[WORK REQUEST] Every line that holds the word "subtotal" needs to be copied from the data below.

[Stored records]
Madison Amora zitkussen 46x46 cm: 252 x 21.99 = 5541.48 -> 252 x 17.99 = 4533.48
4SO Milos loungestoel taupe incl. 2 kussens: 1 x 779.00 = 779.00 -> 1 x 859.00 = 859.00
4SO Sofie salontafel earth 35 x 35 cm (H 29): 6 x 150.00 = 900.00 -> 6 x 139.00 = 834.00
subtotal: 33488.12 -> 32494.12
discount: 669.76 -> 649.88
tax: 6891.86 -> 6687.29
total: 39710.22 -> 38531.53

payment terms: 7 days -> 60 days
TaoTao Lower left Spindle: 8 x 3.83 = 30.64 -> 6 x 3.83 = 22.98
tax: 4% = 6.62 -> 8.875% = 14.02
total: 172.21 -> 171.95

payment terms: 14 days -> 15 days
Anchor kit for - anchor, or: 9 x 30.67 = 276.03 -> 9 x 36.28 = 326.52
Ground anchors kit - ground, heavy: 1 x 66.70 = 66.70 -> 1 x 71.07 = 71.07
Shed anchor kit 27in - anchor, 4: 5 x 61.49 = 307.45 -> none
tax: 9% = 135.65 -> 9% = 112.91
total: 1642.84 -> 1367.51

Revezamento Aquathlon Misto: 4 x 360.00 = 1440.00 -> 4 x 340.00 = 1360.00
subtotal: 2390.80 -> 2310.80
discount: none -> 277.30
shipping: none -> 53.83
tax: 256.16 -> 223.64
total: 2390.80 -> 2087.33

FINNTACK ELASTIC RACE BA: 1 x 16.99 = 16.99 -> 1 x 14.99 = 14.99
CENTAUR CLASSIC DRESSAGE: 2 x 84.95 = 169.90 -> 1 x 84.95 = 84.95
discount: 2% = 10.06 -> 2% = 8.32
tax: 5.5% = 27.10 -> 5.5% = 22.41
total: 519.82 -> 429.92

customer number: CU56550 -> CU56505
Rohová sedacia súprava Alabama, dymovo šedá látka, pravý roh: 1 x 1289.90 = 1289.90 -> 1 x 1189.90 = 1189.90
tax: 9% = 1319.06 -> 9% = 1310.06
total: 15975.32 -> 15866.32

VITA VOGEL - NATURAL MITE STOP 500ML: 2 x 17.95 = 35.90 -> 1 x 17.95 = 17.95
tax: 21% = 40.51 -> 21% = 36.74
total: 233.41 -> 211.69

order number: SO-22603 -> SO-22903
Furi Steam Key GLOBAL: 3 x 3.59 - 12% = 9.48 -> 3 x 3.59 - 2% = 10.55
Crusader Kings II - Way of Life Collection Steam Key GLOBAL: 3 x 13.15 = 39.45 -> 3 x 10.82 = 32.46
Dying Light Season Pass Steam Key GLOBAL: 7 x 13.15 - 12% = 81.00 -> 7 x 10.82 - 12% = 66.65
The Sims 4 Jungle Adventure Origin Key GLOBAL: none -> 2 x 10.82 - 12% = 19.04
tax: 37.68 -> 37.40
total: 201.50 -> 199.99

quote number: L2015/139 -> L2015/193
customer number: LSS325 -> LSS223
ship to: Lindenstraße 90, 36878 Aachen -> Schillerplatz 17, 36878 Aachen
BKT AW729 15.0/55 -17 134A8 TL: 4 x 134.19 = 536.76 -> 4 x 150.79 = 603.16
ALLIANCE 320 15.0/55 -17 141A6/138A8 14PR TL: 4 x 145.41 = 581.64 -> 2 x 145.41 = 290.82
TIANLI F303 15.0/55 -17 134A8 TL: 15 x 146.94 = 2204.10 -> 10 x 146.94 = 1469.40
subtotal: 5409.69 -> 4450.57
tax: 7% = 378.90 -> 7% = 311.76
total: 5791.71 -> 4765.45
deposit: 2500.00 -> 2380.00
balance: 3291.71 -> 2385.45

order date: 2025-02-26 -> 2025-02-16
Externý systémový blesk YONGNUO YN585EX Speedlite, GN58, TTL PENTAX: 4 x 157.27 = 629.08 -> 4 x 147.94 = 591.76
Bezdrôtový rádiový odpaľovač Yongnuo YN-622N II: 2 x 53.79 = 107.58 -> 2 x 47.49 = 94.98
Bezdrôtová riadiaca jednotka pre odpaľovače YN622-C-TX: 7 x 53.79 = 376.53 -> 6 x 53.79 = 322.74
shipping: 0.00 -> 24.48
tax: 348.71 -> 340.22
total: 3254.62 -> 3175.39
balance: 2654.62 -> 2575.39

[TASK OUTPUT]
subtotal: 33488.12 -> 32494.12
subtotal: 2390.80 -> 2310.80
subtotal: 5409.69 -> 4450.57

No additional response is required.